I apoligize for this lengthy response but the key answers I am looking for
is how to initialize replication for very large and critical, order-related
articles without taking the company down. Secondly, is their a practical
means of determing the additional burden to the TempDB ? Log ? ... and the
underlying disk subsystem. i.e. can I handle the load? I actually have a
rough idea on this last point but if you have anything to share I'd love to
hear it.
Thanks again for taking the time to respond.
Blake Colson a.k.a CqlBoy
Lead DBA of Operations
RealtyTrac, Inc.
Irvine, CA
"Raymond Mak [MSFT]" wrote:

> Hi Blake, being the person responsible for most of snapshot processing in
> transactional\snapshot replication, I must admit that it is a bit difficult
> for me to read your posts. That said, in the interest of product
> improvement, I must ask what sort of problems you have experienced in
> SQL2000 (I can tell locking being one of them) that causes you to develop
> such an intense aversion against using replication snapshot processing at
> all.
> As Hilary had mentioned, locking during snapshot generation for
> transactional replication is much reduced by default in SQL2005, and you can
> further reduce it by using the new 'database snapshot' sync_method if you
> are running Enterprise Edition. In addition, I had also put in quite a few
> performance improvements for snapshot processing in SQL2005 which should
> hopefully make replication snapshot processing less painful to use. As such,
> I would really appreciate if you can give replication snapshot processing a
> try in SQL2005.
> Thanks much,
> -Raymond
> "Cqlboy" <Cqlboy@.discussions.microsoft.com> wrote in message
> news:CC9DE155-8328-4CBF-8BF5-EE68900A59B1@.microsoft.com...
>
>
|||Blake, I am probably not reading you previous post (the one before you
latest response) correctly but it seems to me that doing a (full table) bulk
update on the pk or uq will incur rather significant resource\locking
contention at the publisher database, and the logreader\distribution agent
will need to transfer almost twice the amount of data (delete\insert +
command formatting overhead) thereby putting further strain on the network
and the cleanup agent. That seems to be a bit of an extreme measure to avoid
replication snapshot processing. And as I have mentioned before, locking
overhead for snapshot generation is much reduced in SQL2005 by default and
you can use sync_method = 'database snapshot' to reduce that further. Paul
Ibison also has a nice article up on his website
(http://www.replicationanswers.com/BCPPartitioning.asp) talking about an
enhancement in SQL2005 that allows a large table to be bulk-copied by the
snapshot agent in parallel. That said, it is not my intention to be pushy
about this and there are indeed cases where all the enhancement in SQL2005
snapshot processing will be inadequate to scale (it is not a pretty sight
but I have seen people managed 100GBs snapshot on SQL2000). I am merely ...
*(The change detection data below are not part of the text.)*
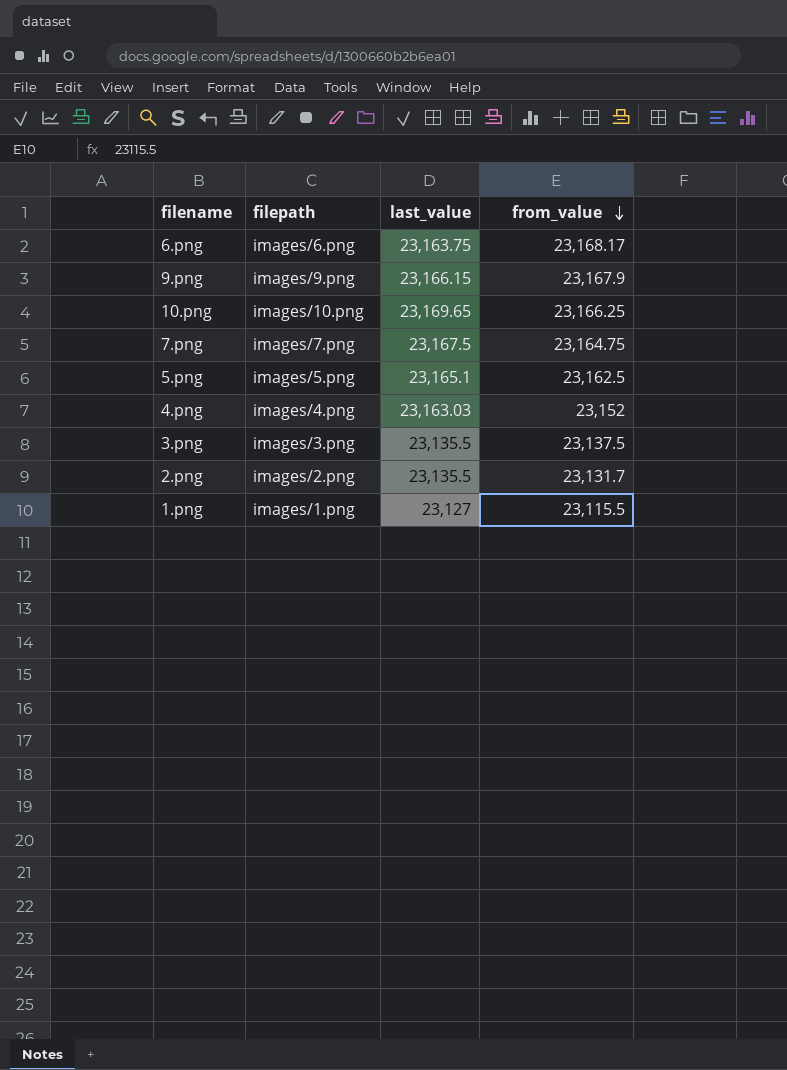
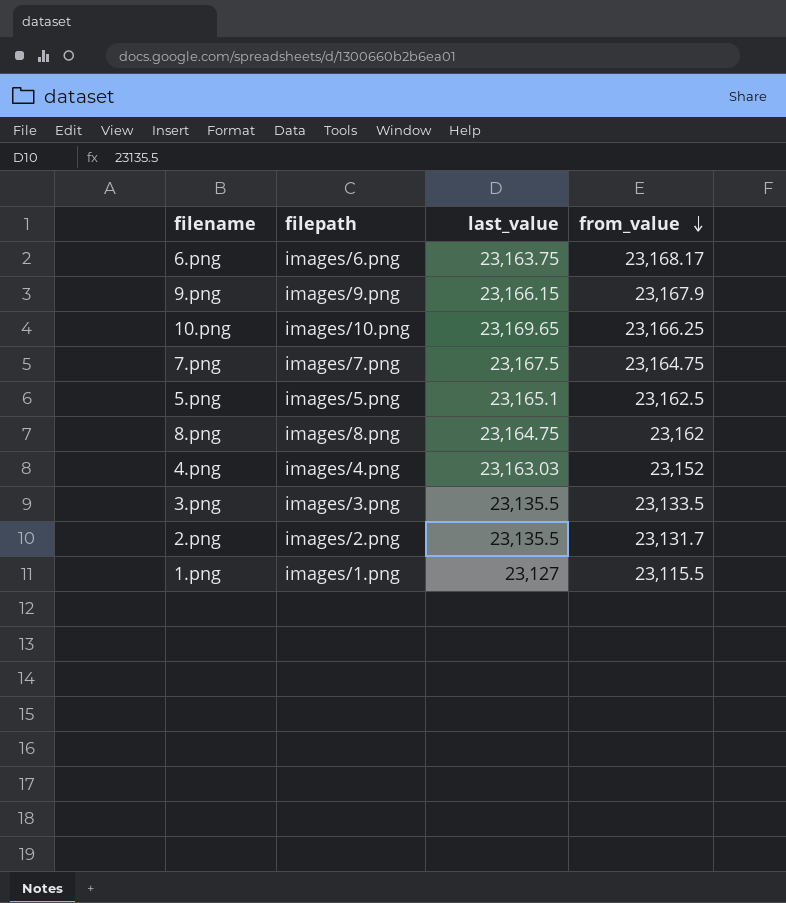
row 8.png: none -> images/8.png | 23,164.75 | 23,162
3.png | from_value: 23,137.5 -> 23,133.5

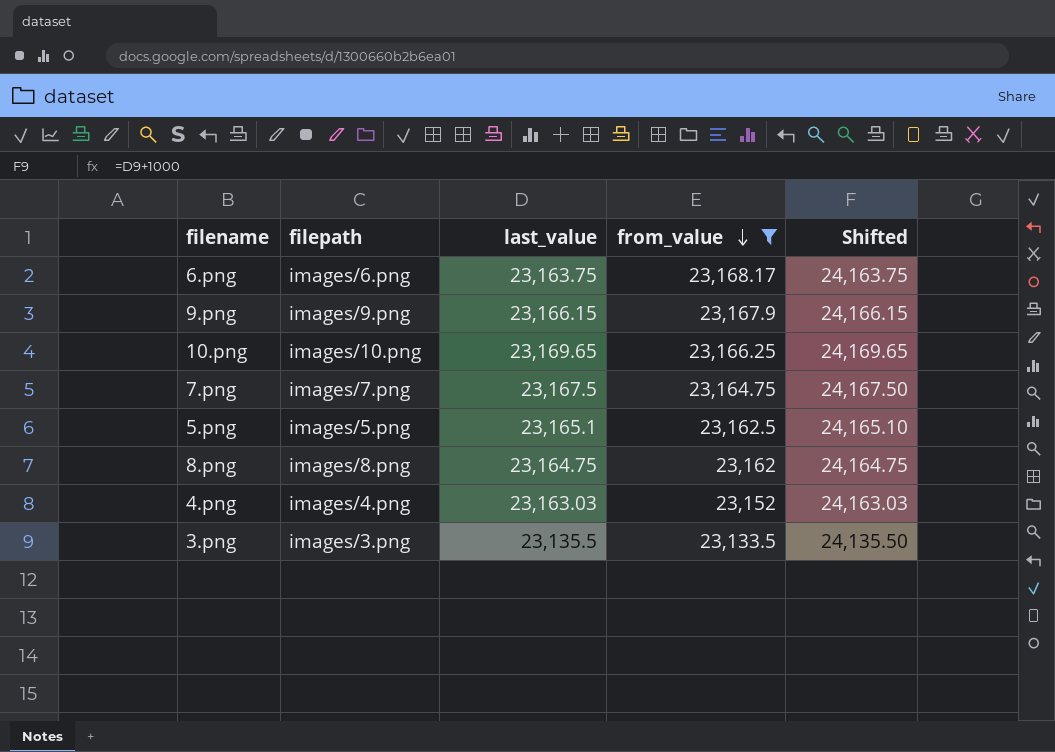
filter: none -> from_value >= 23,133.5
column Shifted | formula: none -> [last_value] + 1000

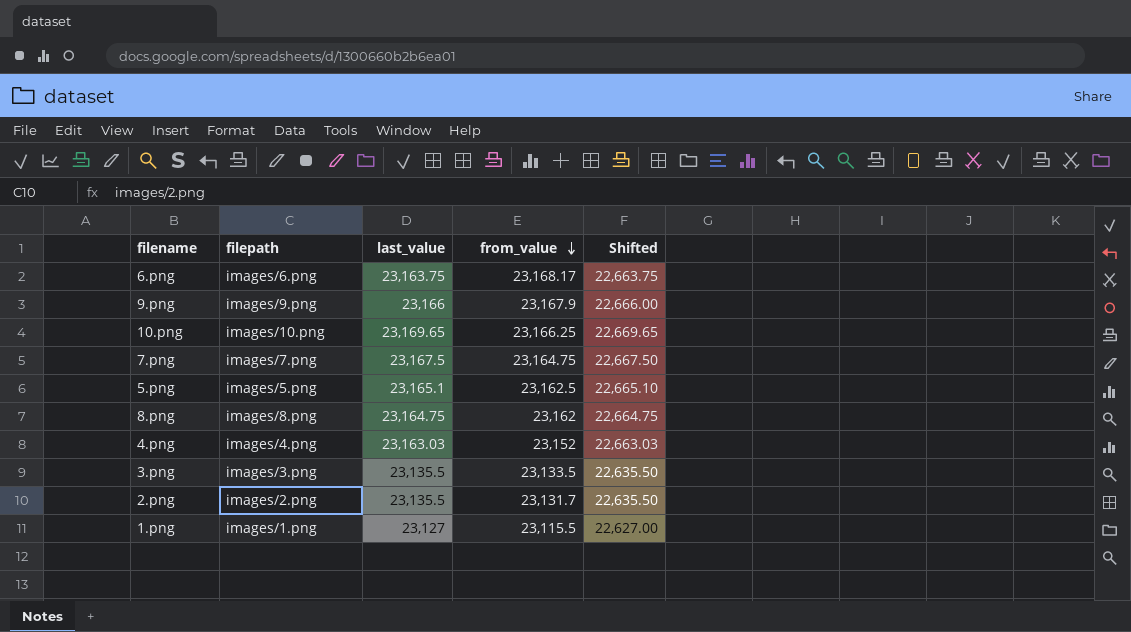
filter: from_value >= 23,133.5 -> none
column Shifted | formula: [last_value] + 1000 -> [last_value] - 500
9.png | last_value: 23,166.15 -> 23,166

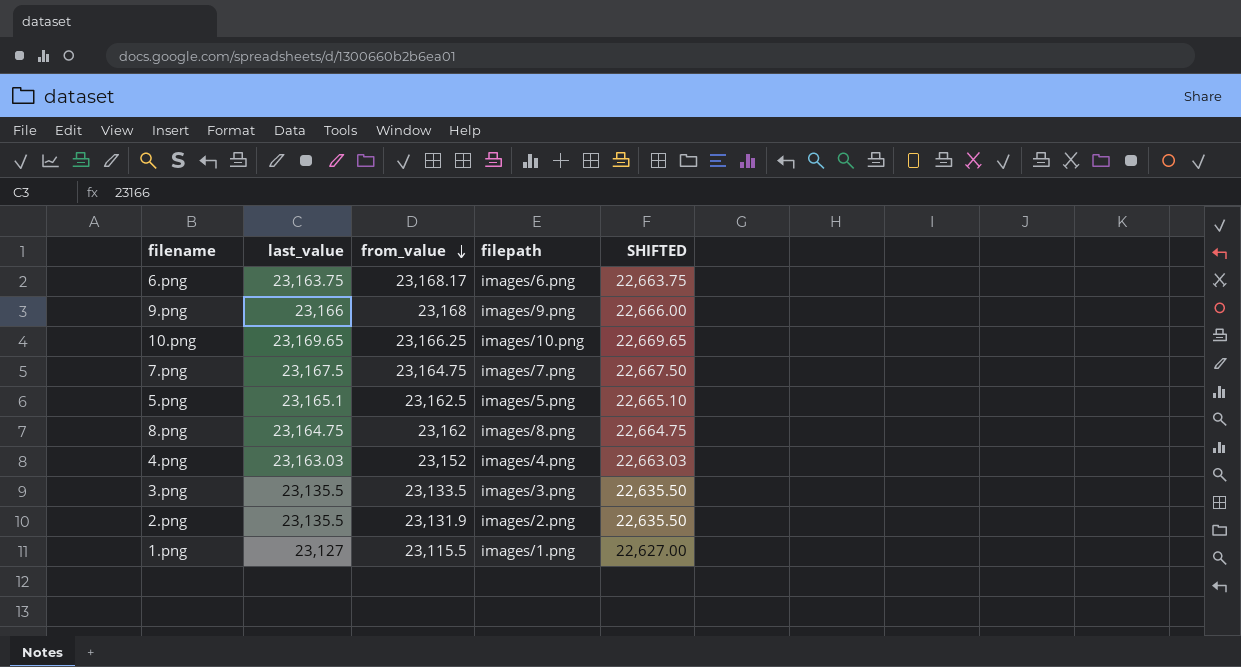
column filepath | position: 2 -> 4
column name: Shifted -> SHIFTED
9.png | from_value: 23,167.9 -> 23,168
2.png | from_value: 23,131.7 -> 23,131.9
intrigued... by your comments and I very much appreciate your (extremely
detailed) feedback.
-Ryamond
"Cqlboy" <Cqlboy@.discussions.microsoft.com> wrote in message
news:51FEF6A7-F5E5-4D54-BB9E-542EE39D5010@.microsoft.com...[vbcol=seagreen]
> Raymond, thank you for the response and tip regarding snapshot
> processing.
> I need to investigate/experiment more with this. I am admittingly not
> familiar yet with all of SQL 2005's offerings. Also, let me add, I'm not
> at
> all averse to replication and used SQL 2000 Transactional replication
> extensively at my former employer, Experian Corp.
> Key things noted from my replication experience is this:
> 1) Taking an initial snap-shot against several large and important
> order-related tables incurring heavy insert/update/delete activity
> effectively took the company down until the snap-shot completed. This
> could
> be hours, something upper management would never tolerate. Heaven forbid
> if
> we lost sync' !
> 2) Publications containing hot articles presented significant loads to
> the
> disk IO subsystem, something that very few DBA's are aware of or
> understand.
> For example, if your publication contained articles responsible for much
> of
> the server IO you need to be aware that this resource drain will
> effectively
> double via the Distributor when replicated. This was a surprize to me
> when I
> first discovered it but it makes perfect sense in hindsight.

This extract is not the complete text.